若い層が簡単に利用できるモバイル・カウンセリングアプリが多数存在することも、カウンセリングに至る進入障壁を低める要因となった。アプリを通したカウンセリングの価格は1回(1時間)6万ウォン(約6200円)から7万ウォン(約7300円)という水準で、オフラインのカウンセリングより相対的に安い。実際のカウンセリングはテキストや音声、画像を通して行われるという。
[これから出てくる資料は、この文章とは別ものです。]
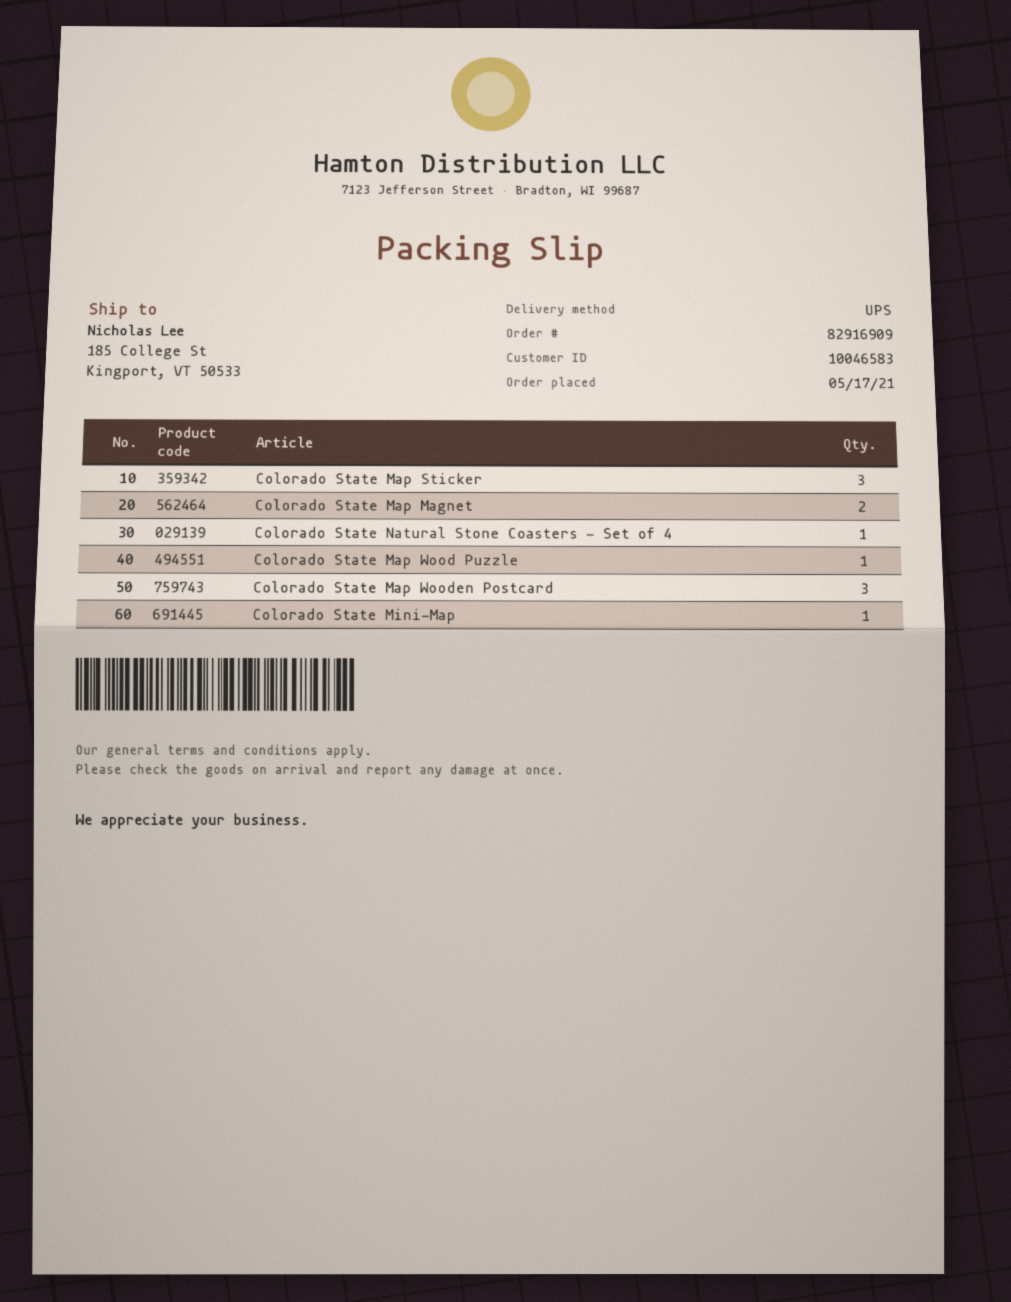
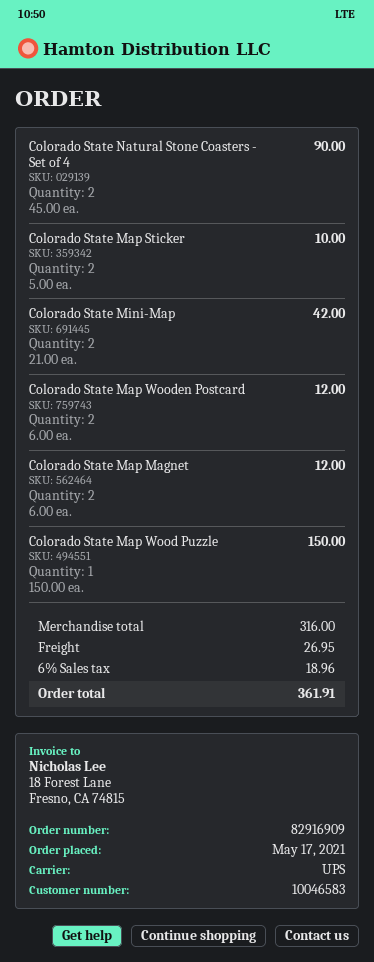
Colorado State Map Sticker: 3 -> 2
Colorado State Natural Stone Coasters - Set of 4: 1 -> 2
Colorado State Map Wooden Postcard: 3 -> 2
Colorado State Mini-Map: 1 -> 2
ソウル市江西区在住の社会人キムさん(29)は今年8月、カウンセリングアプリを通して会ったカウンセラーに、家族間の対立問題について1時間ほど相談に乗ってもらった。キムさんは「別に時間を取って相談センターに行かなくてもいいし、カウンセラーの記録をきちんと読んで気に入った方を選べるのも利点だった」と語った。
最近では企業も、若い従業員のためにメンタルヘルスの保護に関する福祉制度を導入する傾向にある。実際、韓国国内のある大手会計法人は、今年の初めから従業員に瞑想(めいそう)アプリの利用クーポンやヨガクラス、カウンセリングサービスなどを無料で提供している。主な学校ごとに用意された校内心理相談センターも生徒で混み合い、数カ月先まで予約が埋まっているケースも多い。ソウルのある大学院に在学しているイムさん(27)は、長期にわたり就職準備をする中でうつと不眠の症状が生じた。昨年10月から大学の心理相談センターで毎週カウンセリングを受けている。イムさんは「最初は助けになるのか疑っていたけど、不眠症も消えて生活リズムも回復する効果があった」と語った。
一部では、多くの人がカウンセリングなどを通して心の健康を保つ必要が増大したにもかかわらず、費用の問題で「富める者はますます富み、貧しき者はまずます貧する」現象が現れている、と懸念する。大学病院の精神健康医学科や私設の相談センターの正式なカウンセリング料金は、1回につき平均10万ウォン程度が相場で、大学生や低所得層などは依然としてカウンセリングサービスの死角地帯に置かれているのだ。相対的に費用の安いモバイルアプリを通した短期のカウンセリングは、効果が十分でないという指摘も多い。
ソウル大学心理学科の郭錦珠(クァク・クムジュ)教授は「質の良いカウンセリングを受けようと思ったら、費用がある程度高めに形成されるのは避けられないが、カウンセリングに対する公的補助を強化する必要がある」として「就職準備生や社会人1年生など、環境の変化に直面している人々のためのライフサイクル別のカウンセリングプログラムを、国の主導で拡充することも一つの案」と語った。